Die von Panini neu aufgelegte sechsteilige Story von Mark Millar und J. G. Jones ist jedenfalls großes Kino für den Kopf und funktioniert ähnlich wie "Watchmen" am besten auf Papier. Wie aufmerksame Leser schnell bemerken werden, lässt sich zwischen den beiden Superhelden-Dystopien allein schon wegen der zeitlichen Fixierung auf ein zentrales Handlungselement ein Konnex herstellen: Während bei Alan Moore der Abgesang auf die einst so strahlenden kostümierten Recken im Jahr 1985 seinen Abschluss findet, übernehmen bei "Wanted" die Superschurken 1986 vereint die Kontrolle über die Welt.

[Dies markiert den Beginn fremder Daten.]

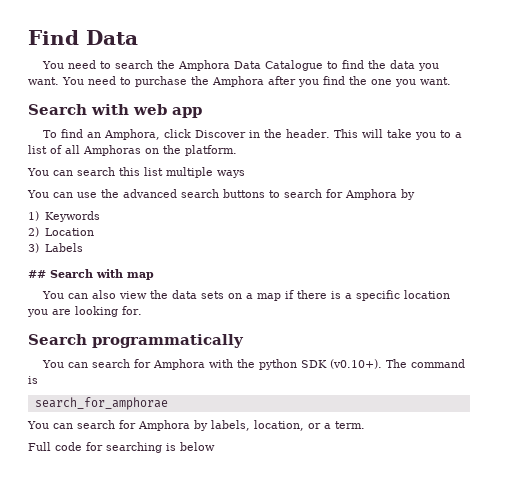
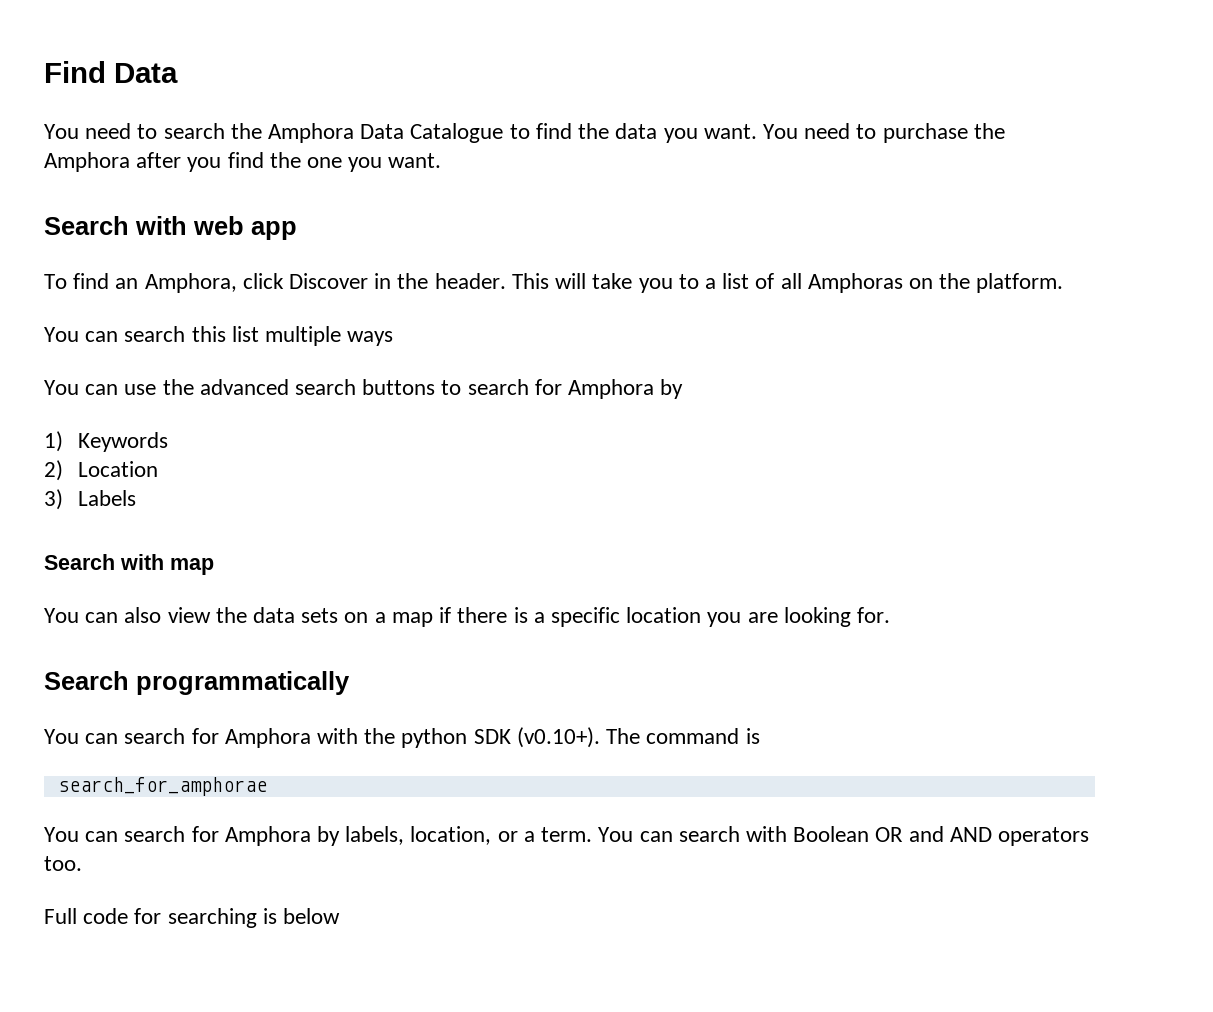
- ## Search with map
+ Search with map
+ You can search with Boolean OR and AND operators too.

Eine eigentlich logische Konsequenz, die Millar hier gezogen hat: Nachdem "Watchmen" ja der ultimative Höhepunkt und Schwanengesang des Superhelden-Genres war, bleibt ihm eigentlich nur mehr, die Gauner, Mörder und Geisteskranken zu den neuen Stars zu erheben.


Auch hier lässt sich das Motiv der Übersättigung und Dekadenz verfolgen, das die schurkische Weltherrschaft in der Zwischenzeit ereilt hat: Bequemlichkeit und Routine, die schließlich einen der Bösewichte zu konspirativem Tun zu nötigen scheint; auch hier fürchtet das Establishment um seine Macht, Pfründe und die drohende Aufdeckung seiner Machenschaften.


Angereichert mit Fäkalsprache, augenzwinkernden Verweisen auf Batman, Superman und all die anderen Spandex-Hampelmänner, nimmt Millar das Genre, sich selbst und den Leser auf die Schippe – Publikumsbeschimpfung ist schließlich seit jeher ein Garant für Aufmerksamkeit. Wer sich für eine Stunde in eine Welt voll abgefahrener pubertärer Wichsfantasien, menschenverachtenden Verschleiß von Leib und Leben sowie einer zynischen Sichtweise auf den "9 to 5"-Lebensstil begeben will, wird hier auf jeden Fall seinen Spaß haben!